What happened in the Midlands on this day? Here's a sampling from the World-Herald archives.

CIGARETTE TAX STAMPS HERE

Feb. 7, 1946: Four million cigarette tax stamps arrived at the City Hall. Finance Commissioner Carl Jensen and Comptroller Charles Stenicka announced, "Cigarette tax stamps are now on sale." The 2-cent-per-package question, however, was: Would the stamps make their debut in Omaha February 15th as scheduled? Messrs Jensen and Stenicka said there was nothing at present to prevent the proposed tax from going into effect. In the week to come, however, there was to be a court hearing on whether the city should be prevented from placing the tax in effect.
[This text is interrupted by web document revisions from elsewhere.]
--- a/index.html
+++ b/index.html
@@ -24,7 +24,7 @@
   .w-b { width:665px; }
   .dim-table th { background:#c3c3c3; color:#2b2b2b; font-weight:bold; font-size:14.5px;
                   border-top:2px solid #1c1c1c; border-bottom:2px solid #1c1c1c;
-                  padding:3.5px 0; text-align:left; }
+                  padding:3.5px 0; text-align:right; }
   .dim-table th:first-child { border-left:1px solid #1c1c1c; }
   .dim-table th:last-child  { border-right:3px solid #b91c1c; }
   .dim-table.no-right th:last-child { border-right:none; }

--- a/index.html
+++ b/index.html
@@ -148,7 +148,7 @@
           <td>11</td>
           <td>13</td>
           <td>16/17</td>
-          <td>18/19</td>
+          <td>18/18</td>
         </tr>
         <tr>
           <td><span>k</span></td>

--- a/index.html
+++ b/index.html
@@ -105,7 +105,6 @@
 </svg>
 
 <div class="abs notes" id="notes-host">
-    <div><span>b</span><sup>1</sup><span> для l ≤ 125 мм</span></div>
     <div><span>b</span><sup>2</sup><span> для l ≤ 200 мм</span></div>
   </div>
1977: The Omaha School Board may pay teachers part of the salary increase which had been in dispute for several months. A board committee voted to offer members of the Omaha Education Association the amount proposed by the board when negotiations broke off in the previous year. Any further increase would have been subject to later litigation. OEA Executive Director John Thies said the proposed offer seemed to be a "token" designed to calm teachers, but he said he does not know whether the OEA would accept the partial raise. The schools officials said the raise would amount to an average increase of 7.1 percent paid retroactively to September 1976.

1990: Mayor P.J. Morgan and his staff began to sort through the city's recycling options. City officials said those options might be limited because the City Council voted 6-1 to extend a garbage-hauling contract with Watts Trucking Co. without seeking a rebid. Morgan had hoped to solicit new bids on a contract that would encompass the garbage-hauling duties as well as other programs such as citywide curbside pickup of newspapers and yard waste. Since Morgan's recycling "master plan for the 1990s and beyond" was based on the assumption that the city would seek new bids for hauling residential waste, the recycling plan must be changed.
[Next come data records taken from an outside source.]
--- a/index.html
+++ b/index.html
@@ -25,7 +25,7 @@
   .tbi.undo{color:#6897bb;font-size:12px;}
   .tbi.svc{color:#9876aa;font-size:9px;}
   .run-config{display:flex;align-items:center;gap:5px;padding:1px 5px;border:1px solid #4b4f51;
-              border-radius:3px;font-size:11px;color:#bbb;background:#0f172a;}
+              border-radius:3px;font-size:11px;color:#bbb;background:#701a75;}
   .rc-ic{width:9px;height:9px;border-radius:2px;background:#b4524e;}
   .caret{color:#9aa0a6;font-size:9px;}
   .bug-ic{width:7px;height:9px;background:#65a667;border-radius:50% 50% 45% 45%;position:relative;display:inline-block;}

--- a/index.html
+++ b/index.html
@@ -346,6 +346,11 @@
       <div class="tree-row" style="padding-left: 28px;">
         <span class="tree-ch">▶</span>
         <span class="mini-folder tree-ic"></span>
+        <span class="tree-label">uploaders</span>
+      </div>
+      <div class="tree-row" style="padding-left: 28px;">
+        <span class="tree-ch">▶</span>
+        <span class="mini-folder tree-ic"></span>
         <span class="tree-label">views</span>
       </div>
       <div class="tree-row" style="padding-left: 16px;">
1997: The Environmental Protection Agency ordered a Fairbury, Neb., plant to take immediate steps to clean up environmental and health concerns posed by its metal recycling operation. The agency inspected the American MicroTrace Corp. plant off Nebraska Highway 8 in September and October. The EPA found that the way the plant recycled dust containing lead, zinc and cadmium "was dangerous to public health and the environment." The plant property, including a wetland, had been contaminated with heavy metals. An EPA review of the company's medical monitoring data indicated that some employees had elevated levels of lead in their blood, which can cause health problems. No information was available on how many employees had elevated blood-lead levels or how high those levels were.